OO / R-code load performance - OpenEdge General - Forum

All Replies

Posted by svi on 17-Sep-2008 13:00

Thank you Tim. We'll check it out.

Posted by Thomas Mercer-Hursh on 17-Sep-2008 13:04

What is the total number of objects and temp-tables you are instantiating? There was some stuff on the PEG a while back about systems with large numbers of temp-tables and performance issues ... one of the arguments in favor of using properties instead of one line temp-tables for entity objects.

Posted by Tim Kuehn on 17-Sep-2008 13:22

30 objects, with each object instantiating 20 super-classes.

The classes themselves are all of a form:

CLASS class-name

INHERITS class-name-02:

END CLASS.

The TT definitions are all within the class definition, and the number of TT definitions that were present depends on a &SCOPED-DEFINE in the code generator.

These programs were written to demonstrate an r-code load performance problem I'm experiencing with larger, non-OO system in a small, easy-to-deploy and run package. Consequently, any association between this system and "proper" OO design and implementation (or lack thereof) is purely accidental.

Posted by adaltas on 17-Sep-2008 13:25

moved this thread as requested to the general OpenEdge forum.

Posted by Tim Kuehn on 17-Sep-2008 13:28

Thanks!

Posted by Thomas Mercer-Hursh on 17-Sep-2008 13:36

30 objects, with each object instantiating 20 super-classes.

So, 630 objects total?

&SCOPED-DEFINE tt-definition-cnt 4

This means 4 TTs per object or 2520 TTs?

If so, I'm going to guess the issues is TTs, not .rs.

I would consider doing some systematic tests, e.g., 0 to 10 TTs per and look at the graph.

You might also try two other tests, one without TTs, but a range of .rs and the other a range of TTs, but in a single .r.

Posted by Tim Kuehn on 17-Sep-2008 13:44

30 objects, with each object instantiating 20
super-classes.
So, 630 objects total?

That depends on how PSC does things in the background. It's not an unreasonable guess.

&SCOPED-DEFINE tt-definition-cnt 4
This means 4 TTs per object or 2520 TTs?

I would presume so.

If so, I'm going to guess the issues is TTs, not
.rs.

It's quite possible - but in the code base I'm working with, the r-code files are upwards of 500K+ each, each with a multitude of TT definitions that may or may not be used. A single command could result in loading 10MB of r-code, and while I expect some delay, the kinds of delays we're experiencing is completely beyond what I'd consider reasonable for what's going on.

I would consider doing some systematic tests, e.g., 0
to 10 TTs per and look at the graph.

You might also try two other tests, one without TTs,
but a range of .rs and the other a range of TTs, but
in a single .r.

While this may have some theoretical interest, for the purposes of what I'm trying to demonstrate, I think what I've posted does a somewhat reasonable job. At the very least, it demonstrates that having a lot of TT defn's slows things down quite a bit, even if they're never used.

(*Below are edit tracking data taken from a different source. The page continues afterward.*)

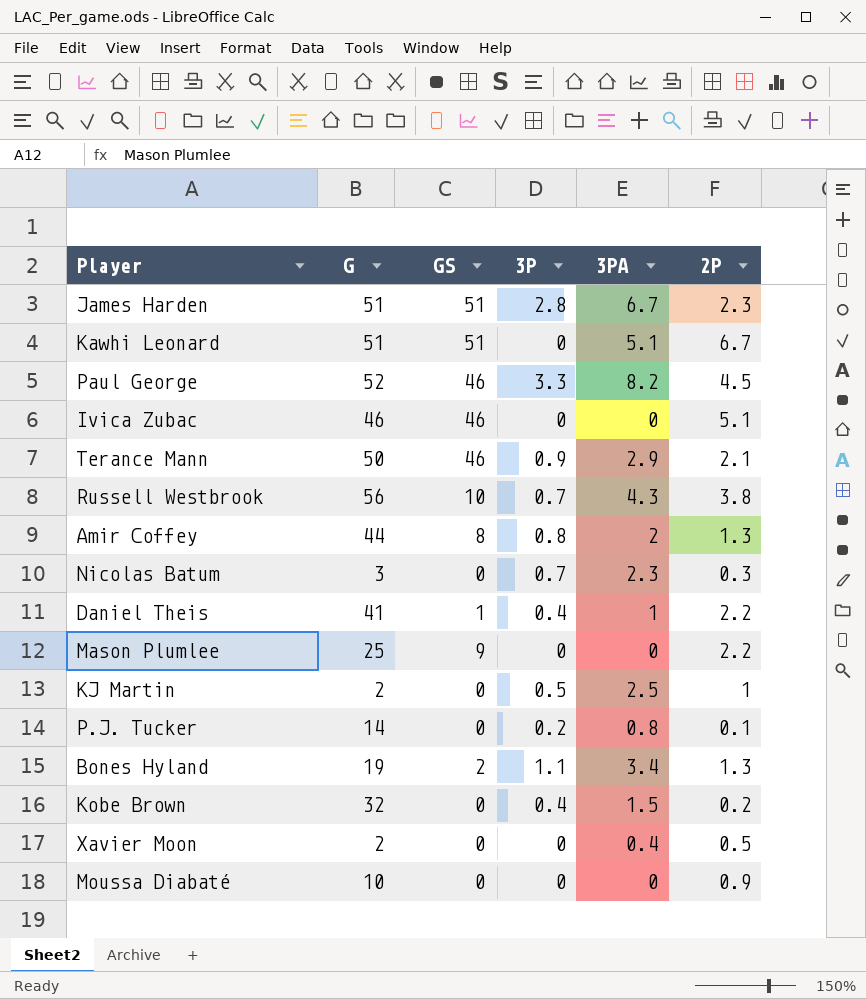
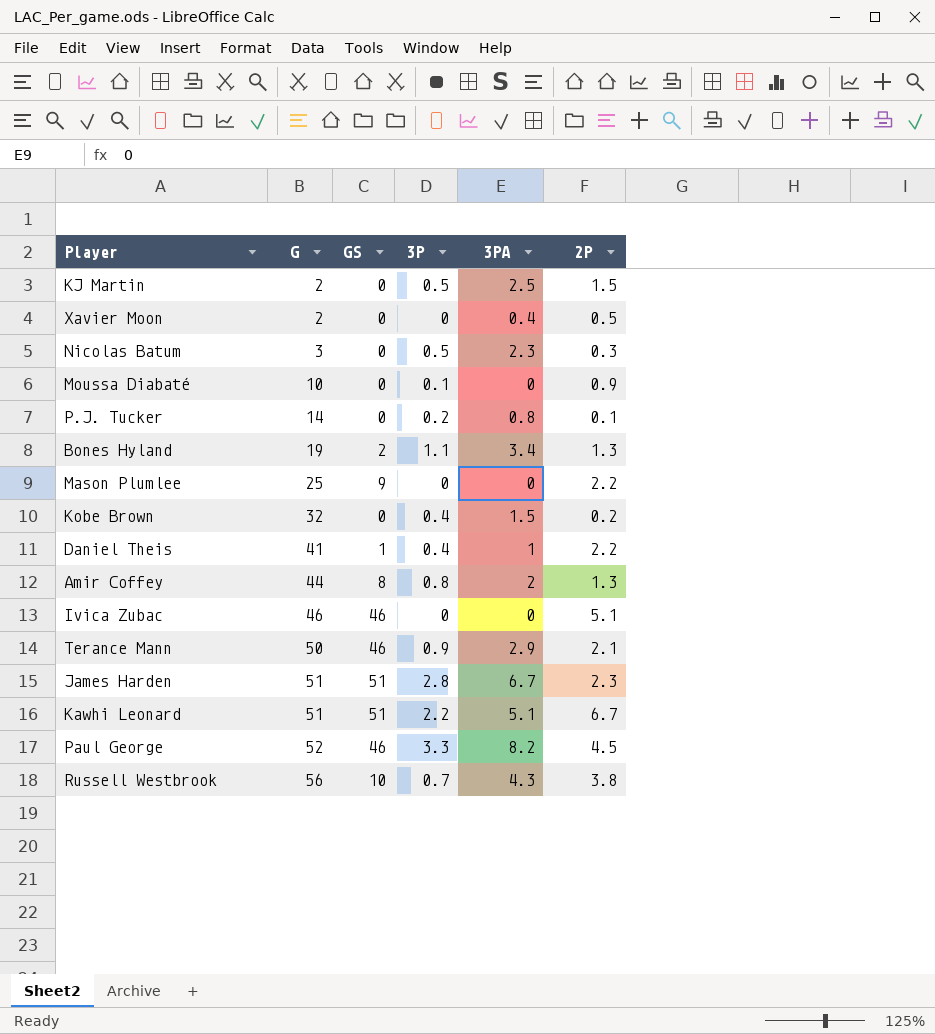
row order: none -> G ascending
KJ Martin | 2P: 1 -> 1.5
Nicolas Batum | 3P: 0.7 -> 0.5
Moussa Diabaté | 3P: 0 -> 0.1
Kawhi Leonard | 3P: 0 -> 2.2

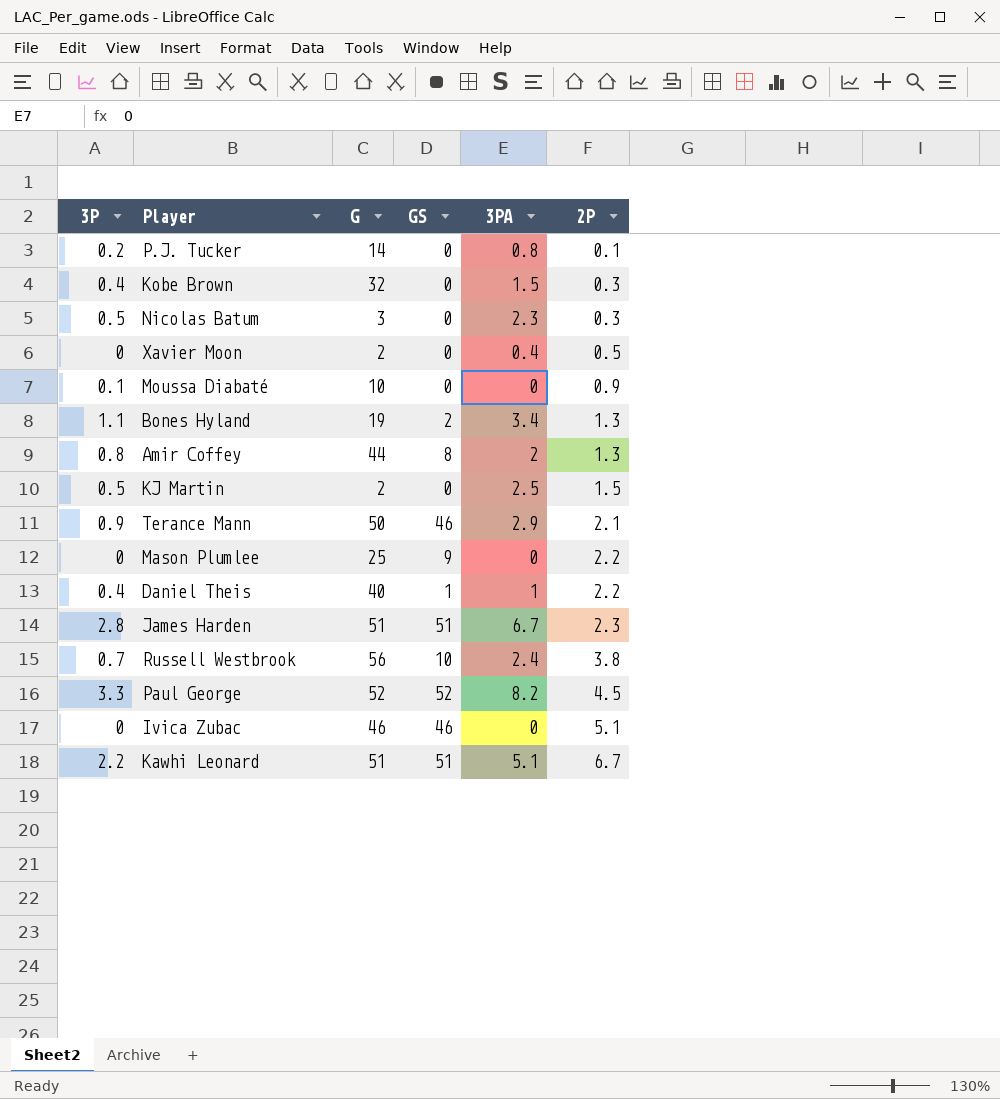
row order: G ascending -> 2P ascending
column 3P | position: 4 -> 1
Kobe Brown | 2P: 0.2 -> 0.3
Daniel Theis | G: 41 -> 40
Russell Westbrook | 3PA: 4.3 -> 2.4
Paul George | GS: 46 -> 52

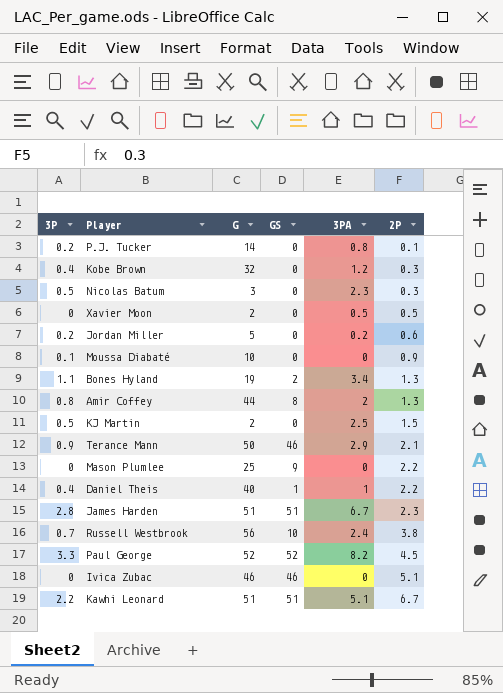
Kobe Brown | 3PA: 1.5 -> 1.2
Xavier Moon | 3PA: 0.4 -> 0.5
row Jordan Miller: none -> 0.2 | 5 | 0 | 0.2 | 0.6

Posted by Thomas Mercer-Hursh on 17-Sep-2008 14:15

Which is why I would try some of the other tests ... if, for example, you can do one .p with a large number of TTs and see the same performance issues, perhaps with a "knee" where it really kicks in, then that would tell us a lot, i.e., it isn't the number of .rs or perhaps not even the size of the .rs, but more the number of TTs. How many TTs in your real world sample?

Posted by Tim Kuehn on 17-Sep-2008 14:20

How many TTs in your real world sample?

I honestly don't know, as it depends on where the user is in the system. I was figuring the TT's could serve as a proxy for large r-code.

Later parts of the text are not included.